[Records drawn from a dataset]
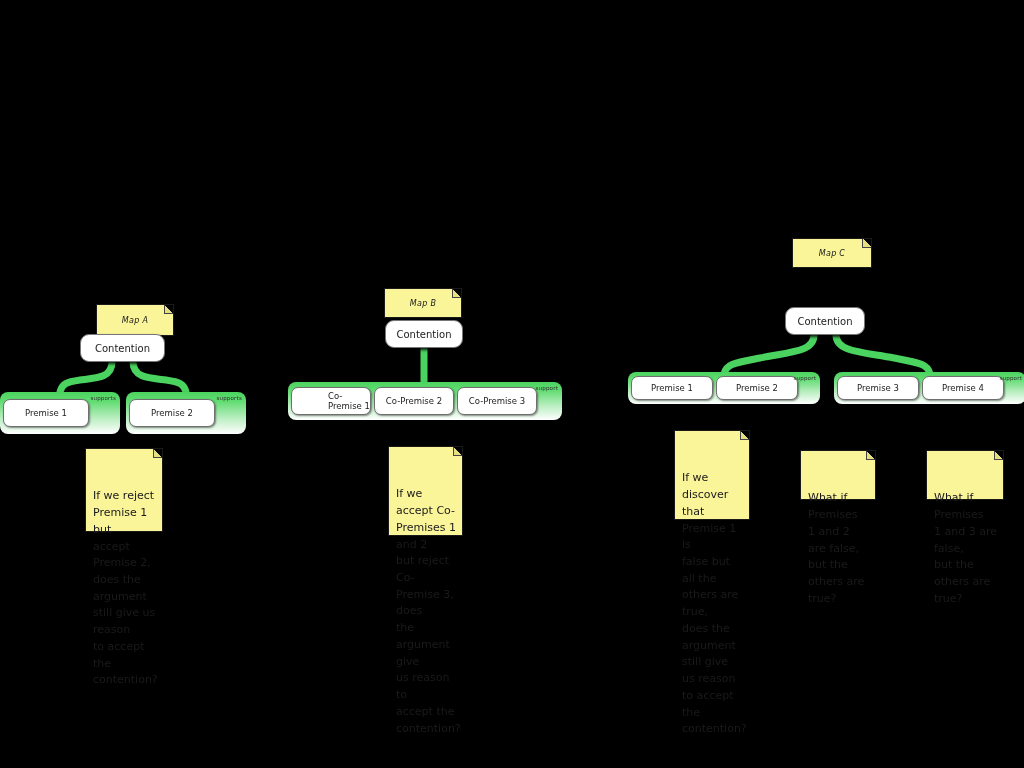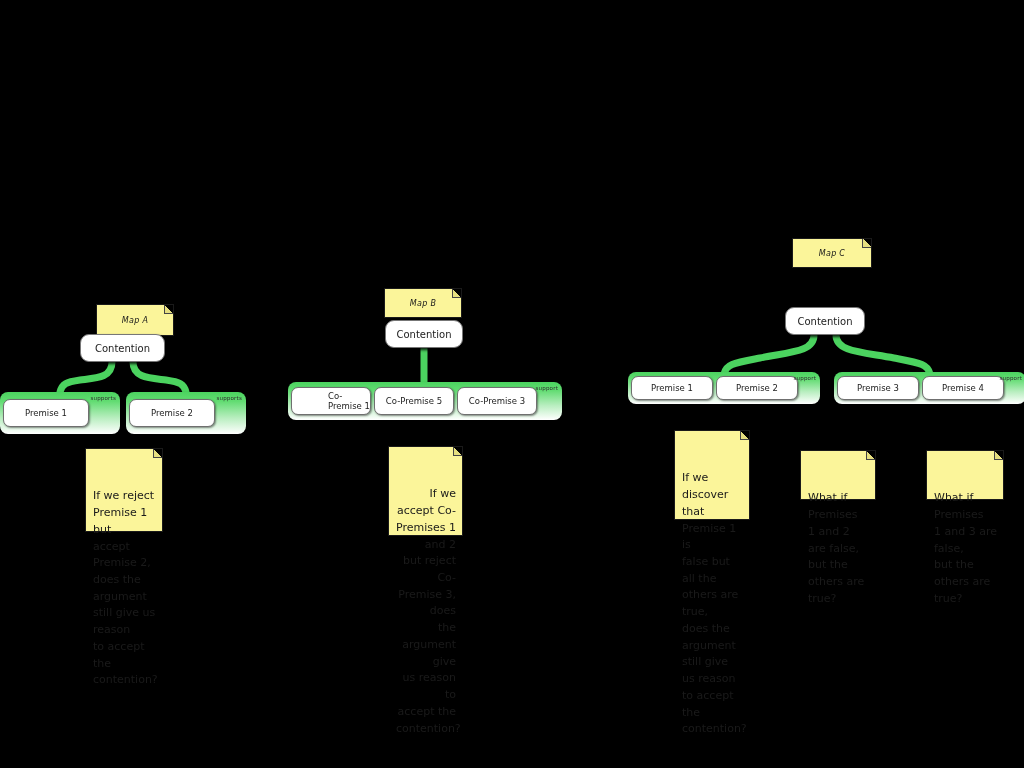"Co-Premise 5" span { text: 5 -> 2 }
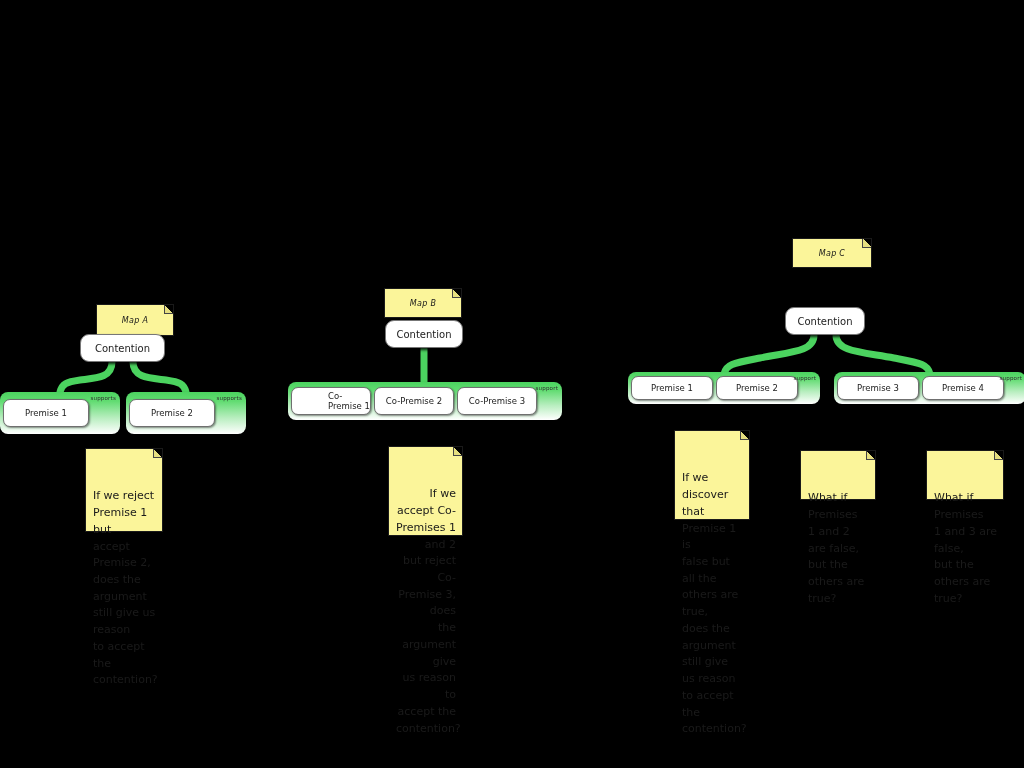"If we accept Co-" div.sticky { text-align: right -> none }
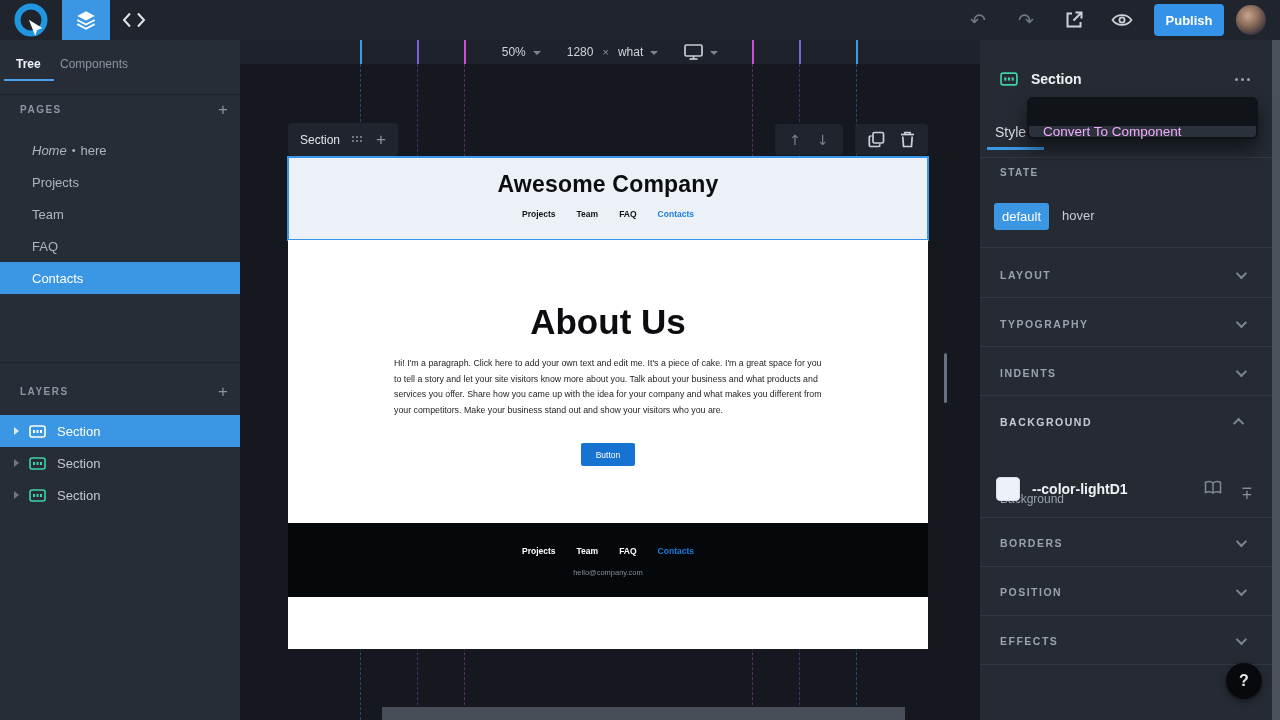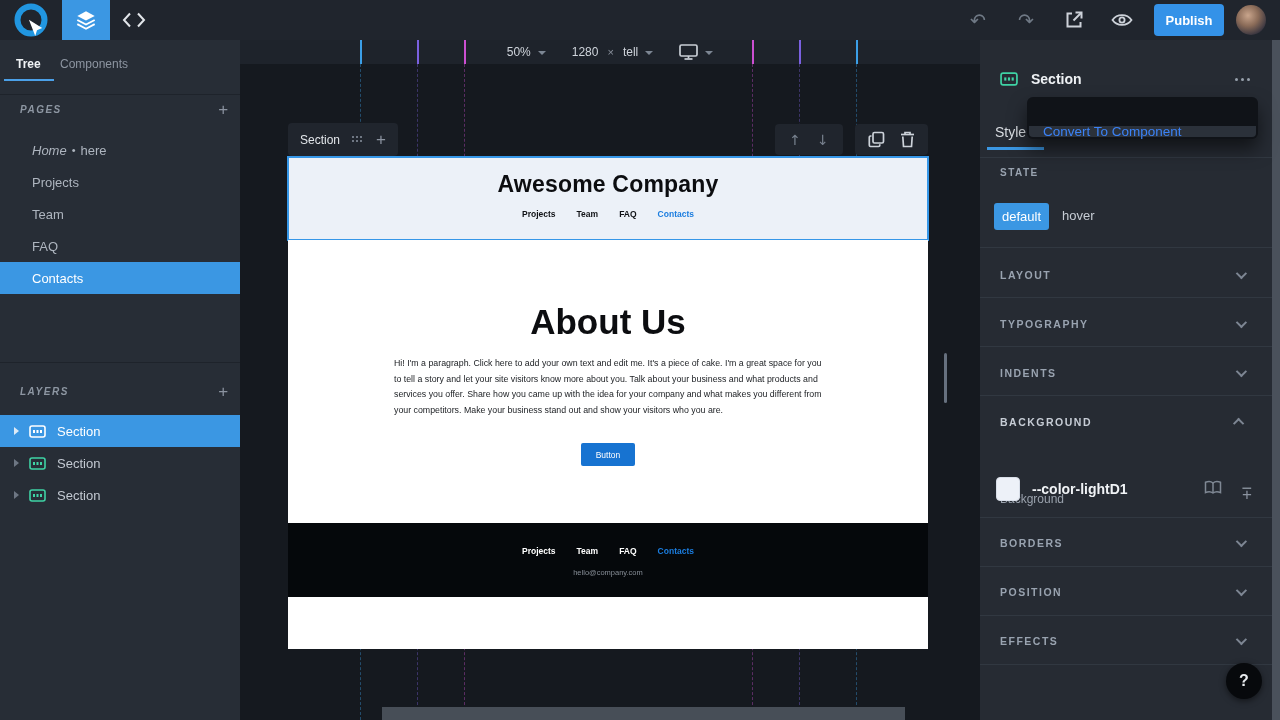"tell" span { text: tell -> what }
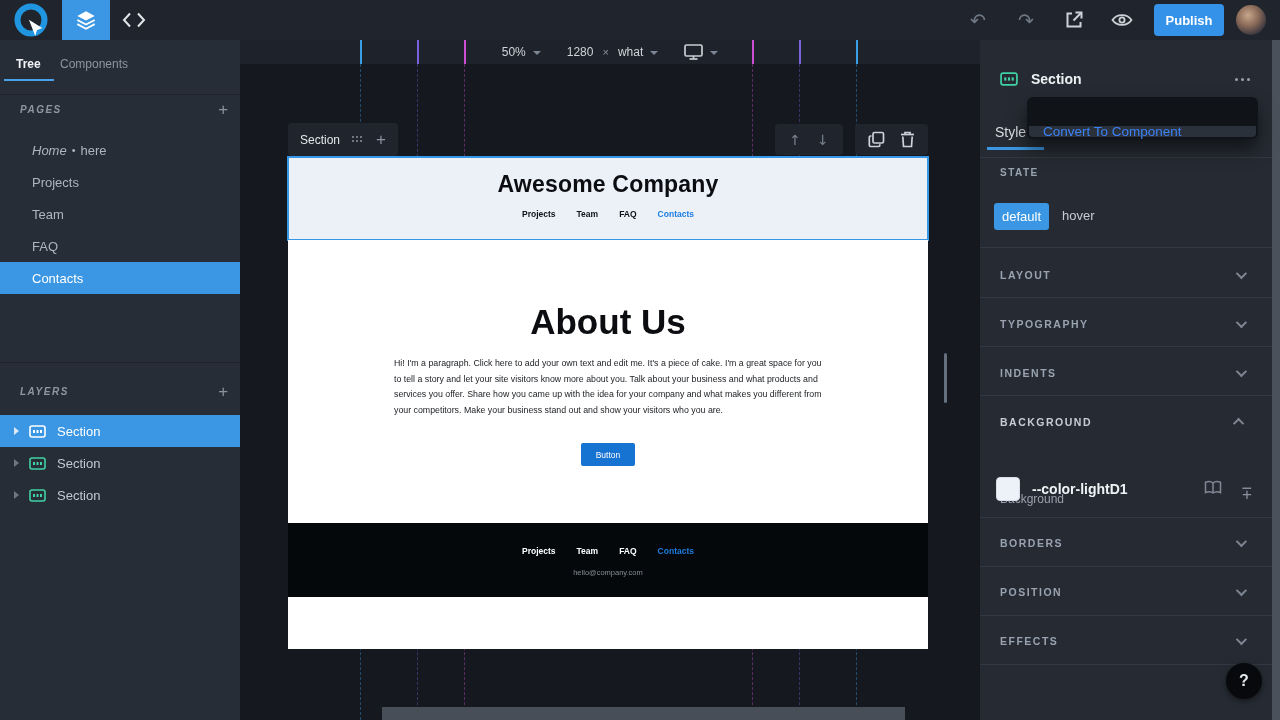"PAGES" .panel-head { font-style: italic -> none }
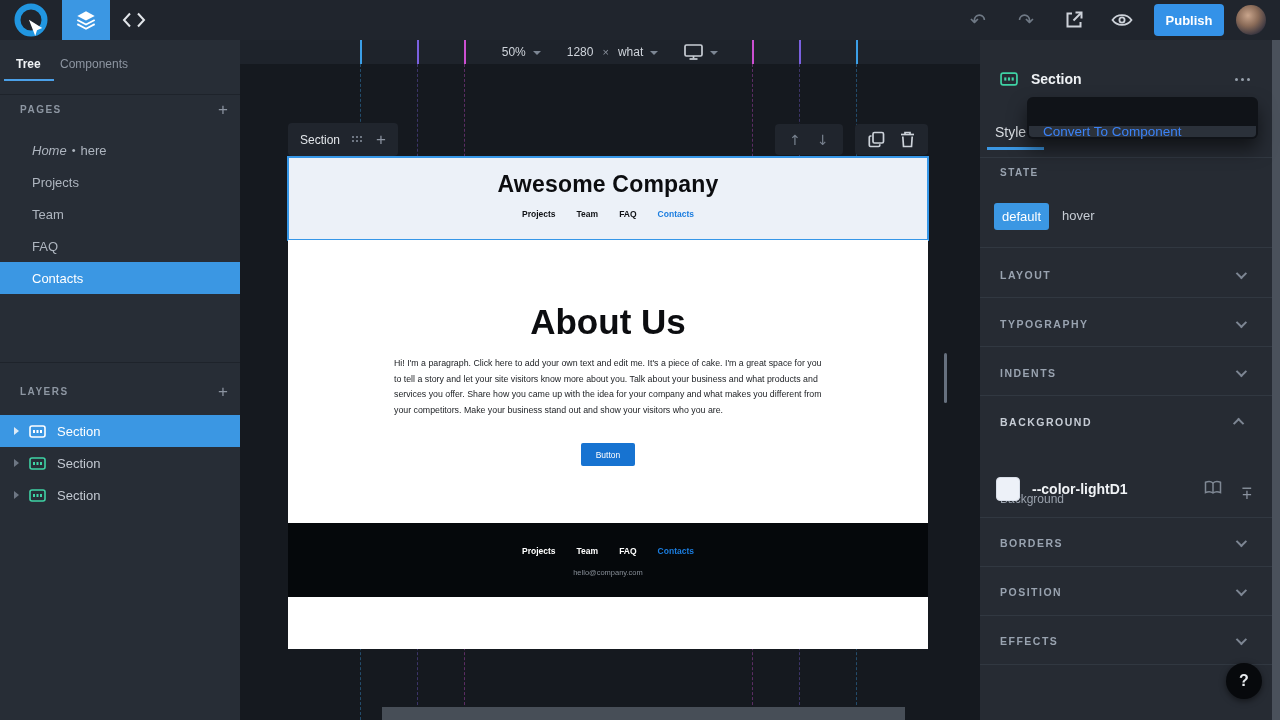"Convert To Component" .ctx-item { color: #3b82f6 -> #f0abfc }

Required work: Skip the pictures, then write out every entry exactly.

Answer area:
"Co-Premise 5" span { text: 5 -> 2 }
"If we accept Co-" div.sticky { text-align: right -> none }
"tell" span { text: tell -> what }
"PAGES" .panel-head { font-style: italic -> none }
"Convert To Component" .ctx-item { color: #3b82f6 -> #f0abfc }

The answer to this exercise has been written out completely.